* Problem requirements *
Output the whole listing exactly, with no pictures.

* Information shown *
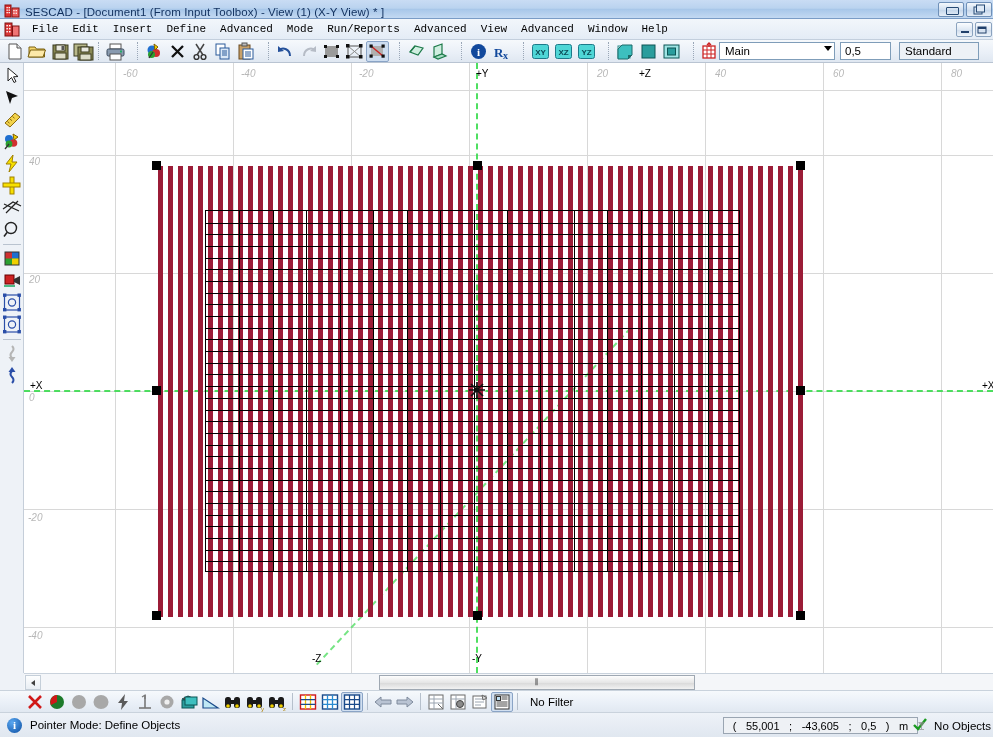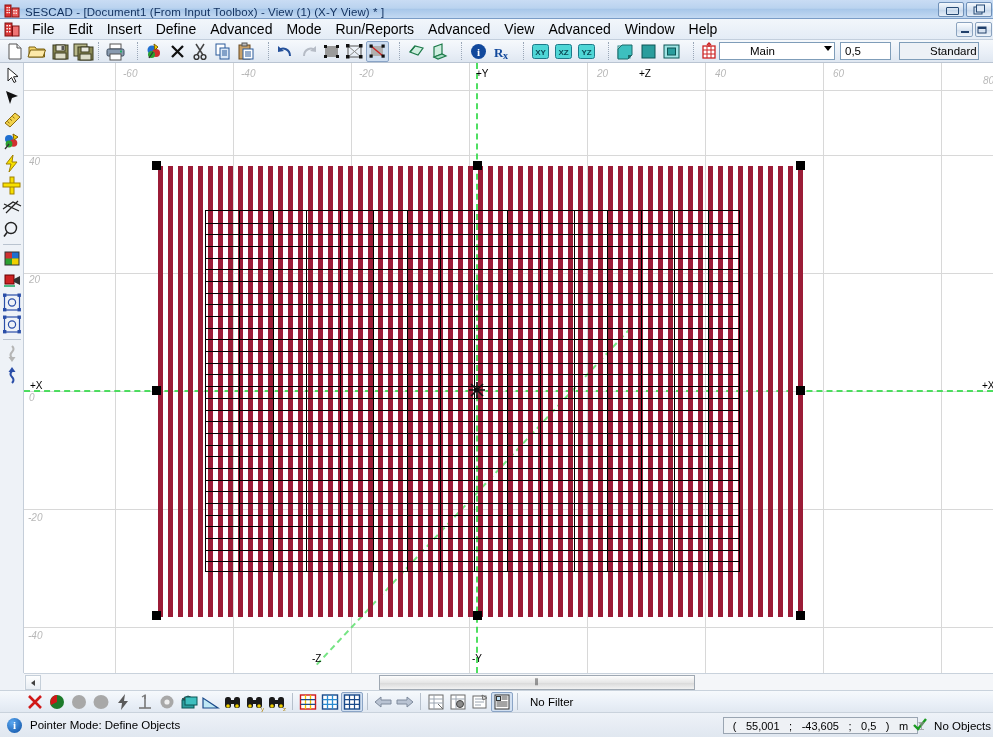"File" .menu-item { font-family: none -> Liberation Mono, monospace; font-size: 14px -> 11px }
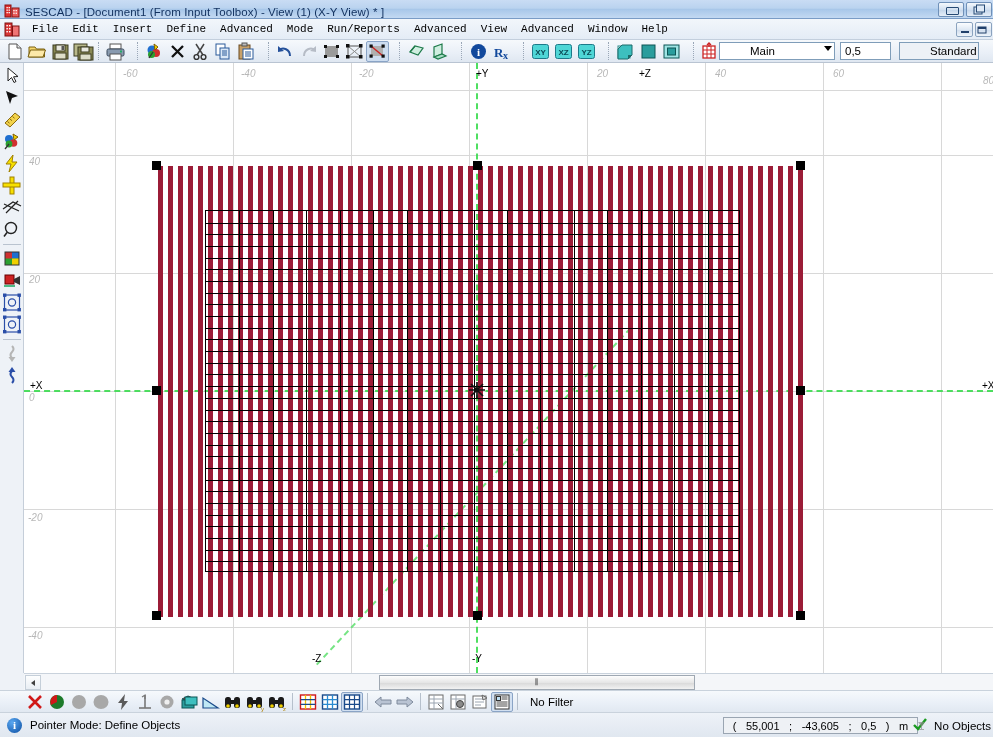"Main" .combo { padding-left: 25px -> none }
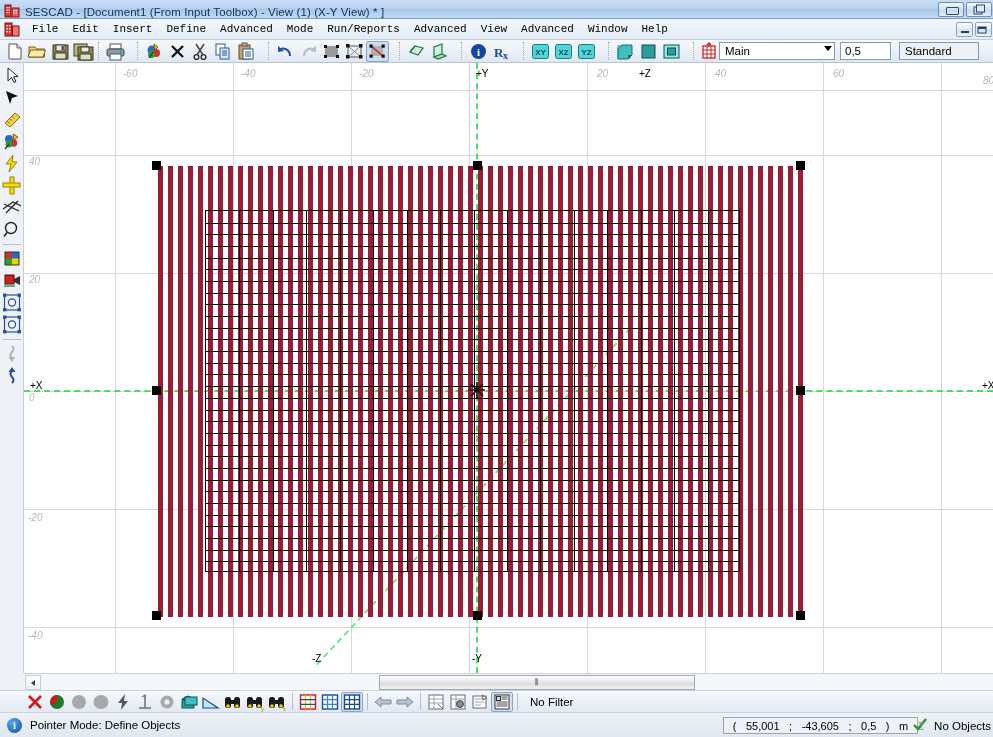"80" div.ax-label { margin-left: 32px -> none; top: 12px -> 5px }
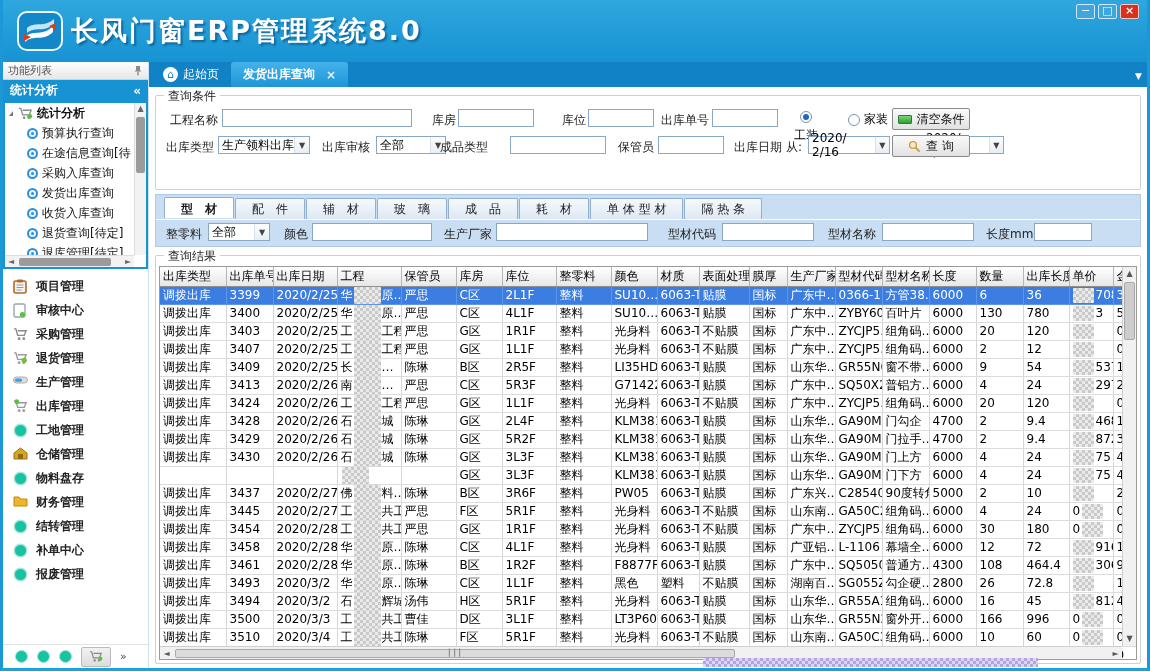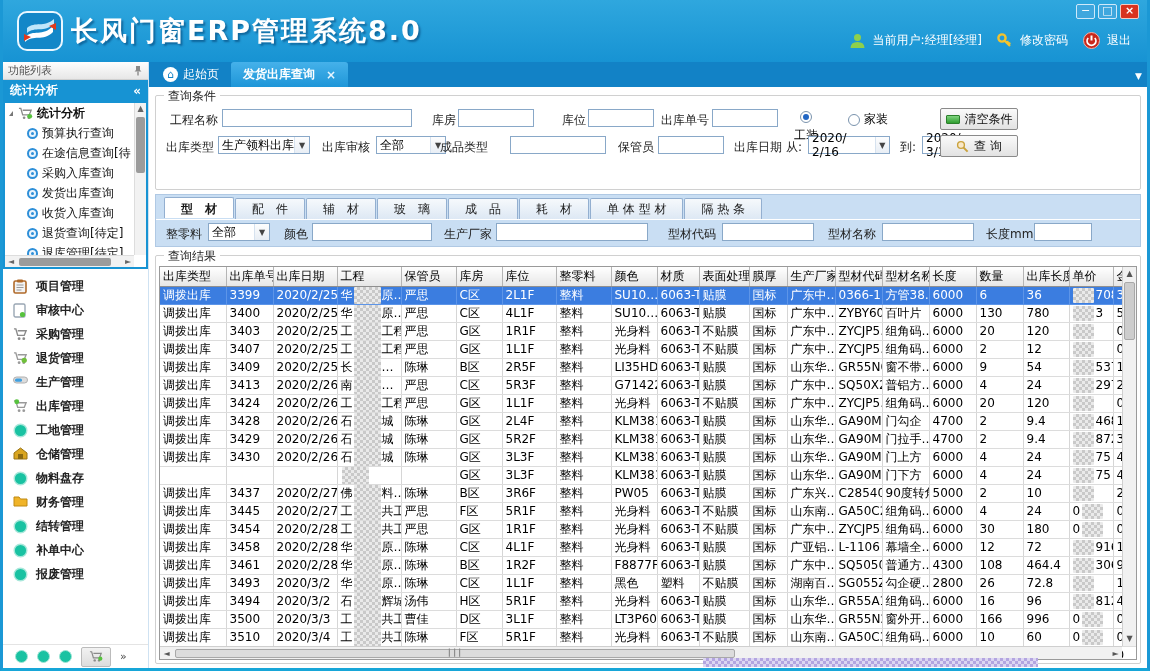"当前用户:经理[经理]" span.hdr-right { html: <span> <svg> <circle></circle> <path></path> </svg> <span>当前用户:经理[经理]</span> <svg> <circle></circle> <path></path> </svg> <span>修改密码</span> <svg> <circle></circle> <path></path> <path></path> </svg> <span>退出</span> </span> -> none }
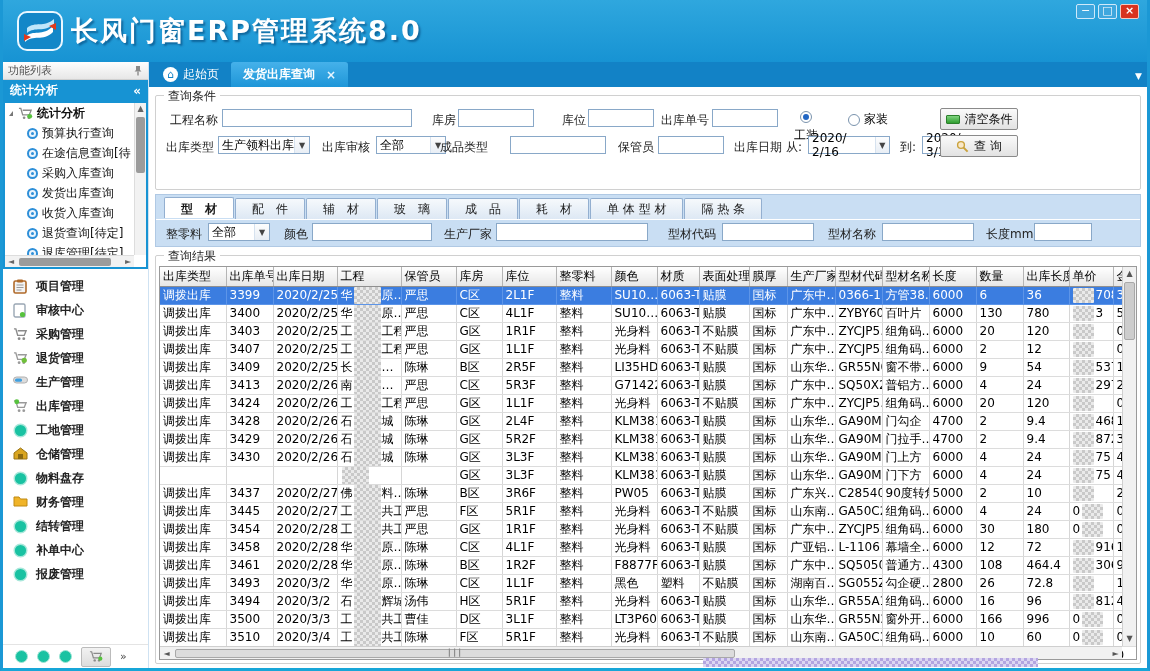"清空条件" .btn { margin-left: 48px -> none }
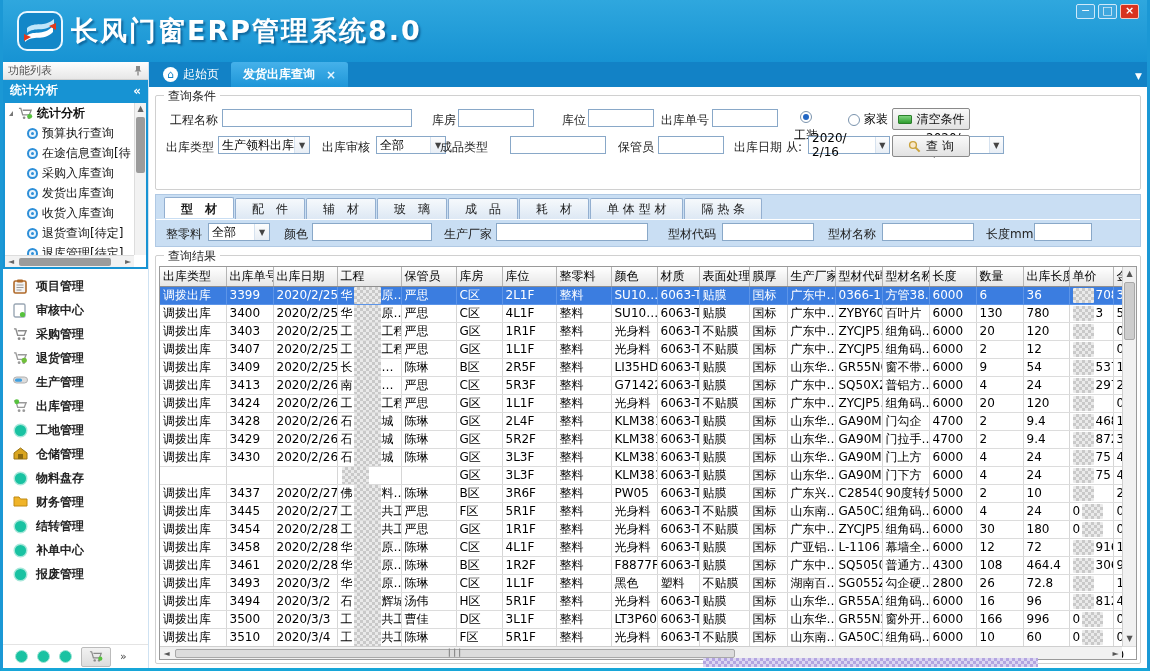"96" td { text: 96 -> 45 }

* Response below *
"File" .menu-item { font-family: none -> Liberation Mono, monospace; font-size: 14px -> 11px }
"Main" .combo { padding-left: 25px -> none }
"80" div.ax-label { margin-left: 32px -> none; top: 12px -> 5px }
"当前用户:经理[经理]" span.hdr-right { html: <span> <svg> <circle></circle> <path></path> </svg> <span>当前用户:经理[经理]</span> <svg> <circle></circle> <path></path> </svg> <span>修改密码</span> <svg> <circle></circle> <path></path> <path></path> </svg> <span>退出</span> </span> -> none }
"清空条件" .btn { margin-left: 48px -> none }
"96" td { text: 96 -> 45 }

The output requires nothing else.